ENTRIES SHOWN »
>>>>
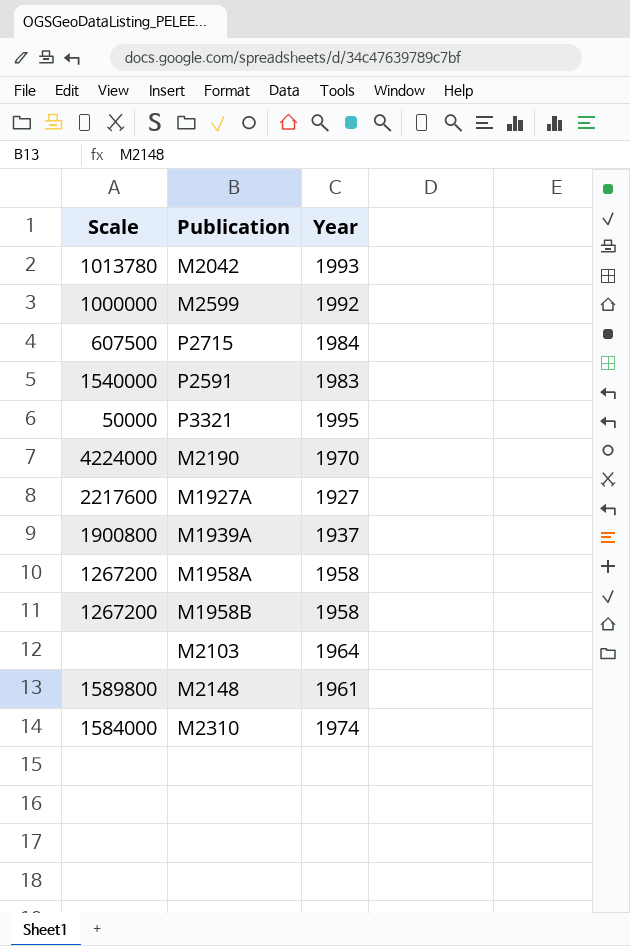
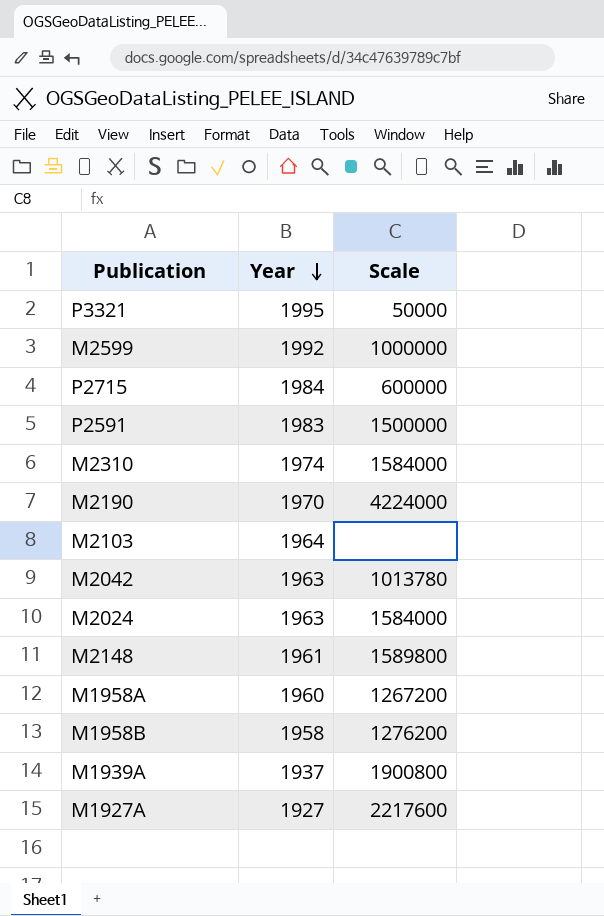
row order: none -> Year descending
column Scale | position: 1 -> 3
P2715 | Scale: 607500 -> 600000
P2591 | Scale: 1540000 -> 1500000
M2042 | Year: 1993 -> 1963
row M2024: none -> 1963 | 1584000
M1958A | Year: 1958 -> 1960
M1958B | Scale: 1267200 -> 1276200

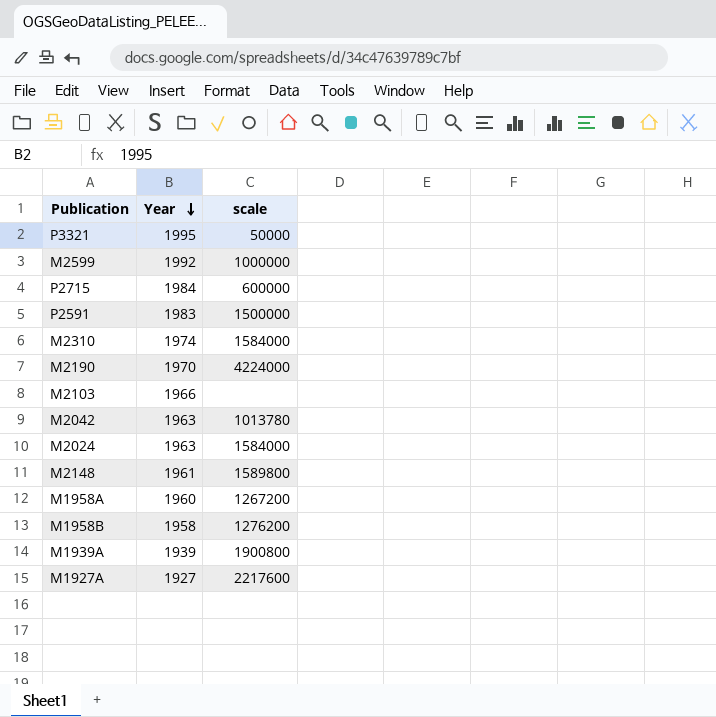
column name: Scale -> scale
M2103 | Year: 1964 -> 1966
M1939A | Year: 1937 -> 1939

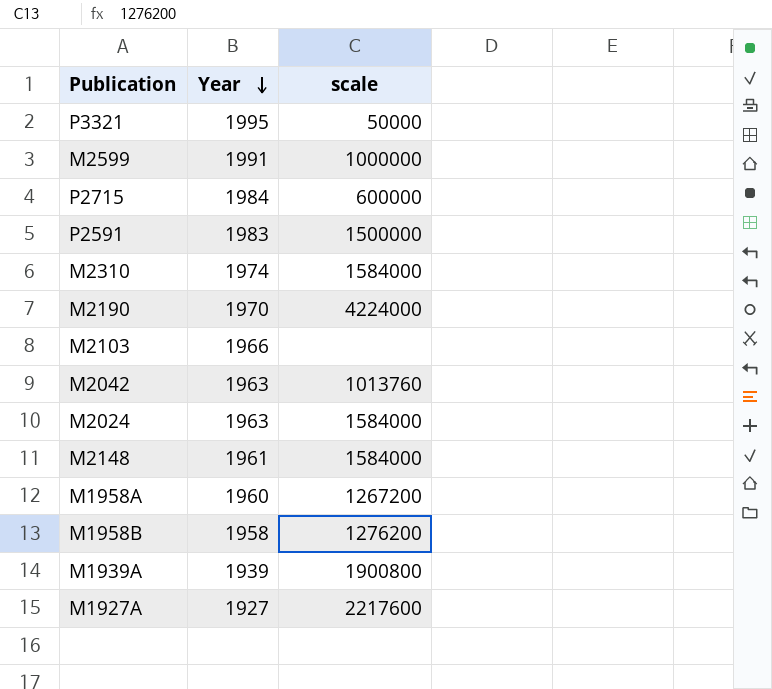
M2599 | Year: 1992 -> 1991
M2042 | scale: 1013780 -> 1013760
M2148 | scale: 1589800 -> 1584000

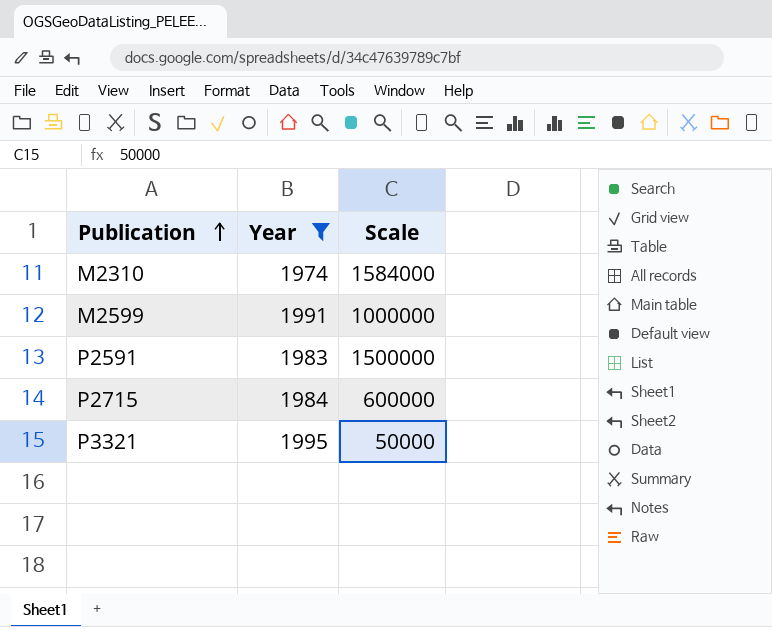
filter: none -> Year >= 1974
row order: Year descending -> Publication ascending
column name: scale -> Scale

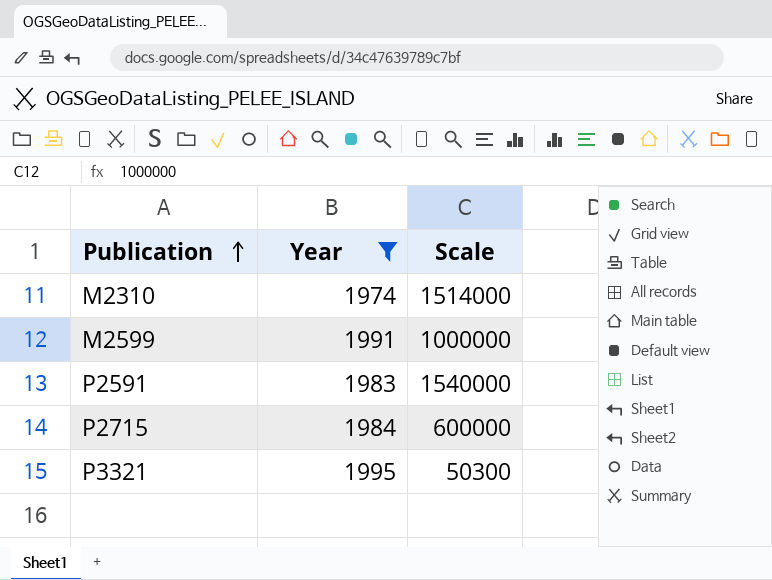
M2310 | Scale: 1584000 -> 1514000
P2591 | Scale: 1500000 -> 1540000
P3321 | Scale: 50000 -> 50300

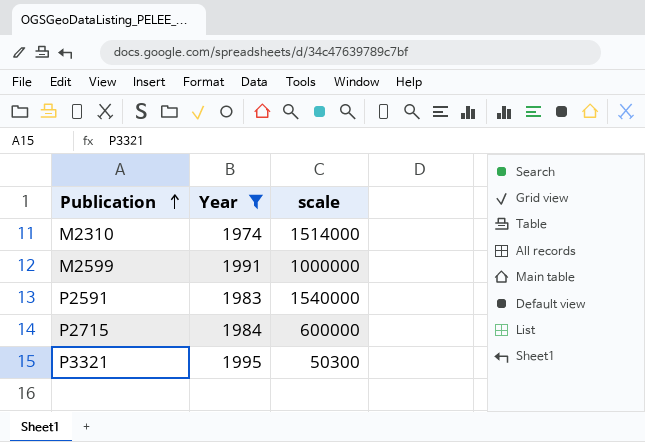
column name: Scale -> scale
<<<<
PROBLEM TO SOLVE » Copy exactly and only this span: the line with "M2148 | scale: 1589800 -> 1584000" through the final line of the entries, both ends included, with the pictures left out.

OUTPUT FOR THIS TASK »
M2148 | scale: 1589800 -> 1584000

filter: none -> Year >= 1974
row order: Year descending -> Publication ascending
column name: scale -> Scale

M2310 | Scale: 1584000 -> 1514000
P2591 | Scale: 1500000 -> 1540000
P3321 | Scale: 50000 -> 50300

column name: Scale -> scale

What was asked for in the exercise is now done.